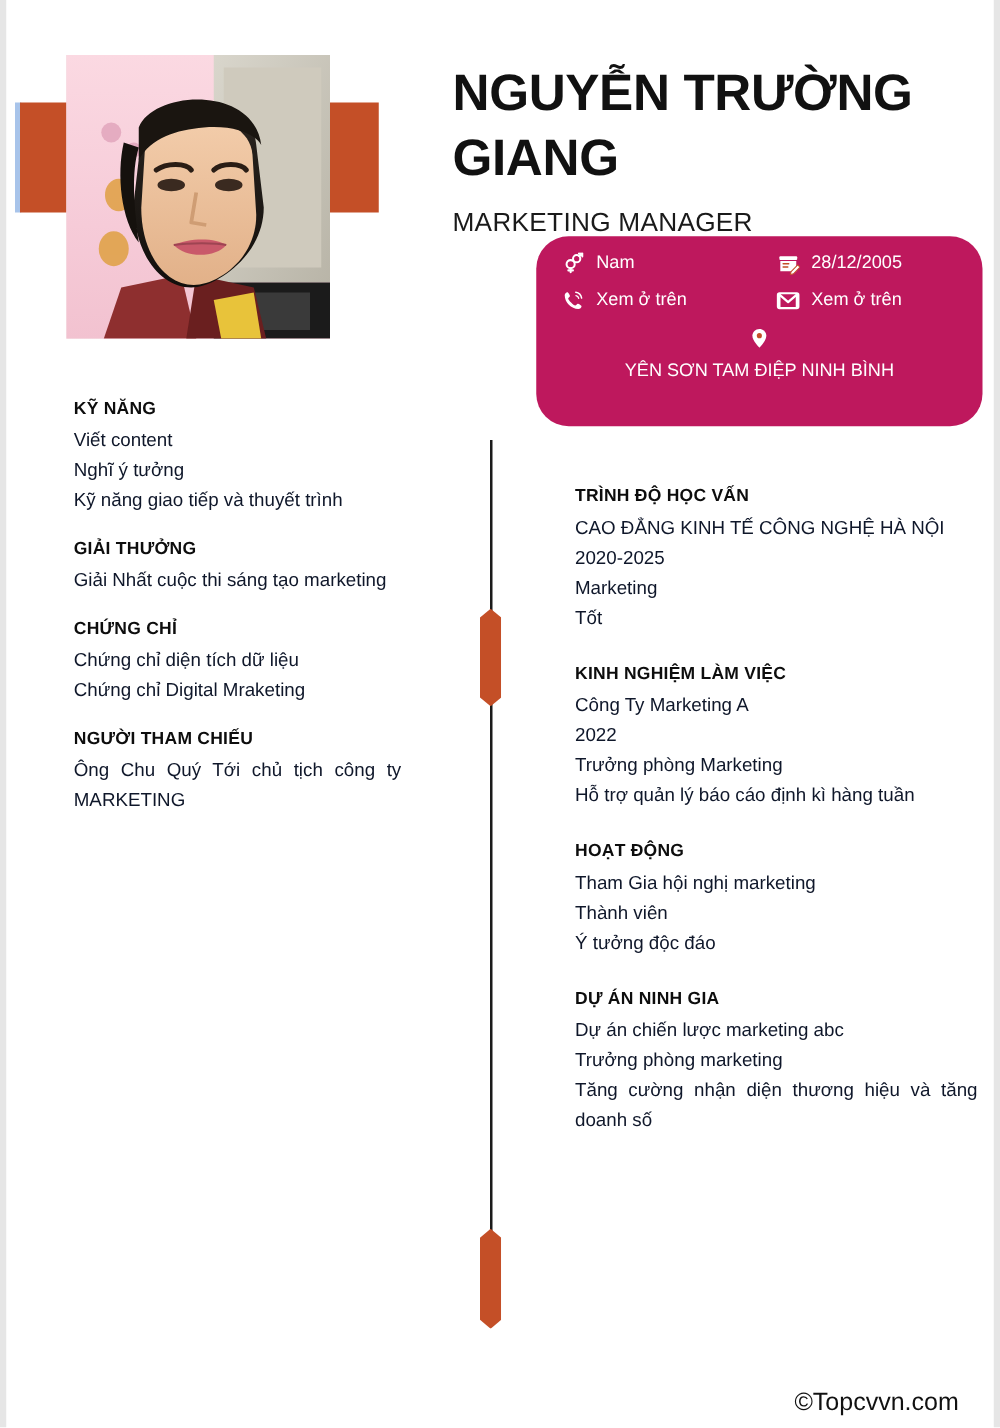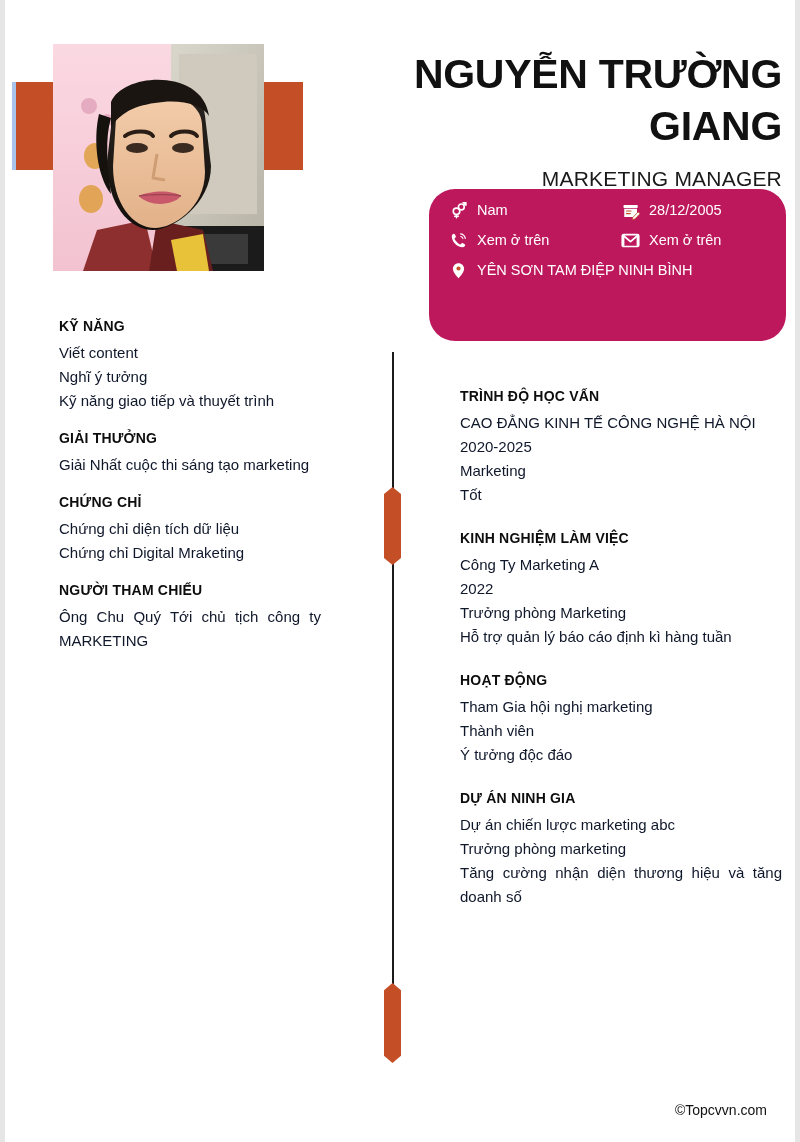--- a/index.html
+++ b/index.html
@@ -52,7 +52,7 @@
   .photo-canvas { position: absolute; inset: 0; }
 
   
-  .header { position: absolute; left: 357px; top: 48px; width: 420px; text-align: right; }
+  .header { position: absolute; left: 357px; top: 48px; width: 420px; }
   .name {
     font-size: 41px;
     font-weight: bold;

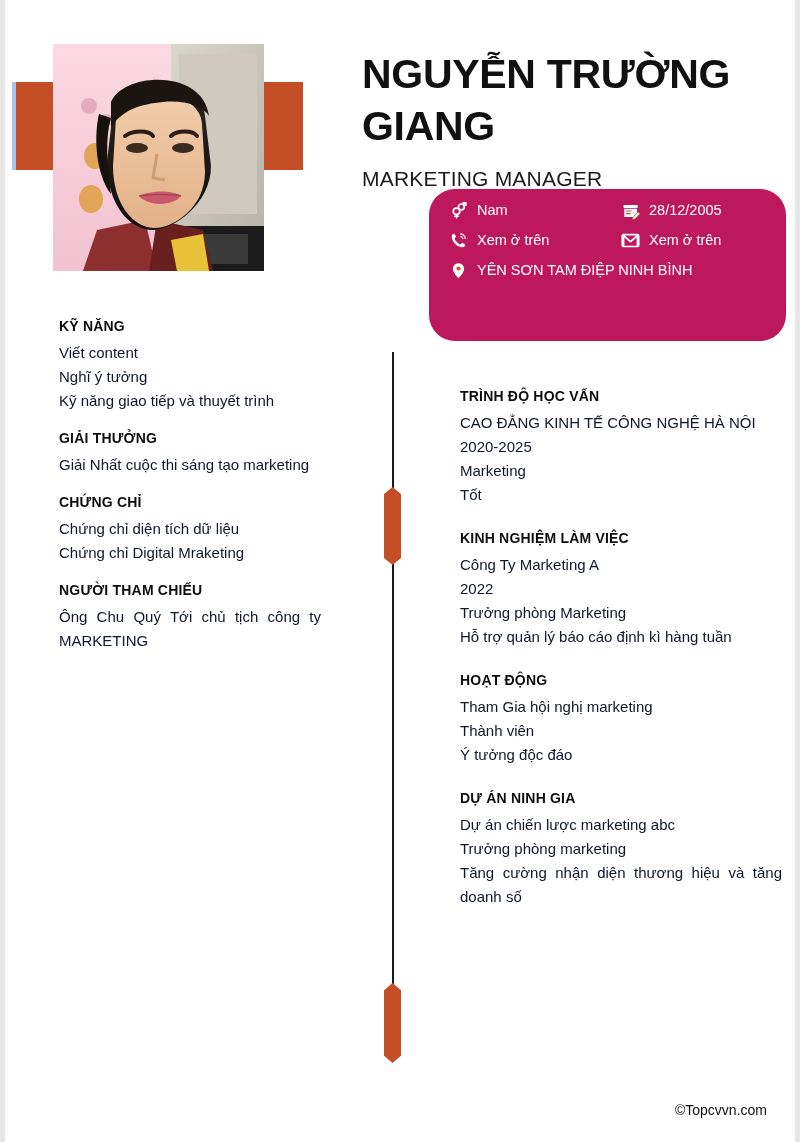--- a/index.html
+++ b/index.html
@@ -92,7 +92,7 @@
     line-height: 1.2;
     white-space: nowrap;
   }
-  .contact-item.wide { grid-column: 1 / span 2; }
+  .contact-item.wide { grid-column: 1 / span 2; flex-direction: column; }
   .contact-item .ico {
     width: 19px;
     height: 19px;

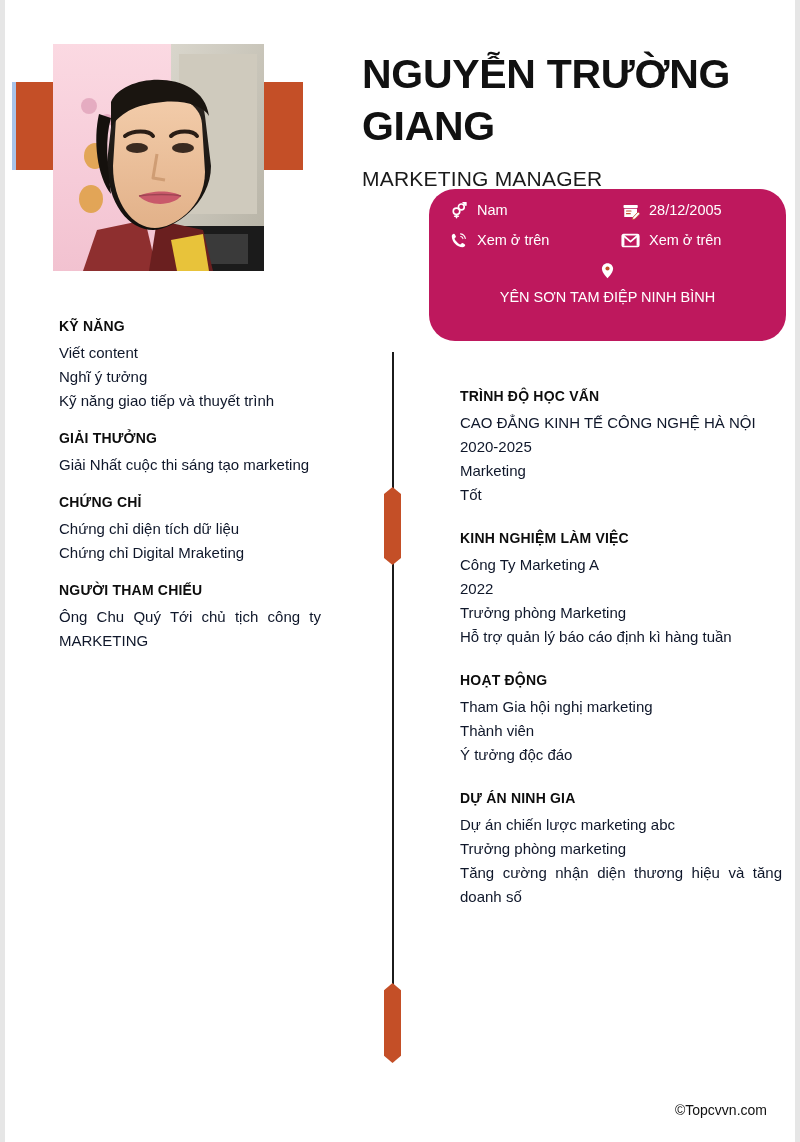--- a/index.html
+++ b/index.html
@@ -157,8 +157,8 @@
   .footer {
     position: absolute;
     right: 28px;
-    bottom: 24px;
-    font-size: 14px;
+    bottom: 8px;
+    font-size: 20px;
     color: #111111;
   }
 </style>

-----

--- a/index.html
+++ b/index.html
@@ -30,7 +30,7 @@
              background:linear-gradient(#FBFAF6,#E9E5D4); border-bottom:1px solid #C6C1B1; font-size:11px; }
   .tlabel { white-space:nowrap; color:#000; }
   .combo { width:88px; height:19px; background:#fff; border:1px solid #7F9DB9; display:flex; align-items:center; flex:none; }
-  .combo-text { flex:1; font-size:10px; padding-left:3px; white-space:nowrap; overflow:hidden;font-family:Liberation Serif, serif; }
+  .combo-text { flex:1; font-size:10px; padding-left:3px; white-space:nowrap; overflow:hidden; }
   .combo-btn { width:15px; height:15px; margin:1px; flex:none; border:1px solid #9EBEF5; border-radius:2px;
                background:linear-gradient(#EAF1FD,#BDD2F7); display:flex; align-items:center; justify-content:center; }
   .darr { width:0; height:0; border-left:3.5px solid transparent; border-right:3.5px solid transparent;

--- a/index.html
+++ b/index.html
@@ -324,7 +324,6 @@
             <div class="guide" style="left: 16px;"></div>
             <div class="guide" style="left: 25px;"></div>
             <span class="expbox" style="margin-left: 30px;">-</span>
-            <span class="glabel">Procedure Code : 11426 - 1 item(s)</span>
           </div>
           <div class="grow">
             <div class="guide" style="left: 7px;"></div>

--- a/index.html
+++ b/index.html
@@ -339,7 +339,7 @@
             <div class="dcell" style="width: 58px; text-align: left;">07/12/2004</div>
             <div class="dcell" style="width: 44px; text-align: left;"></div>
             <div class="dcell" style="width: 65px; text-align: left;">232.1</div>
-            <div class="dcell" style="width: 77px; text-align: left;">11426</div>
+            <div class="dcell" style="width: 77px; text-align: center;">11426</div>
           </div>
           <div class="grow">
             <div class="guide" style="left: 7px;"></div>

-----

**Directions**
Reproduce each line from the records that contains the word "span".

**Task result**
-  .contact-item.wide { grid-column: 1 / span 2; }
+  .contact-item.wide { grid-column: 1 / span 2; flex-direction: column; }
             <span class="expbox" style="margin-left: 30px;">-</span>
-            <span class="glabel">Procedure Code : 11426 - 1 item(s)</span>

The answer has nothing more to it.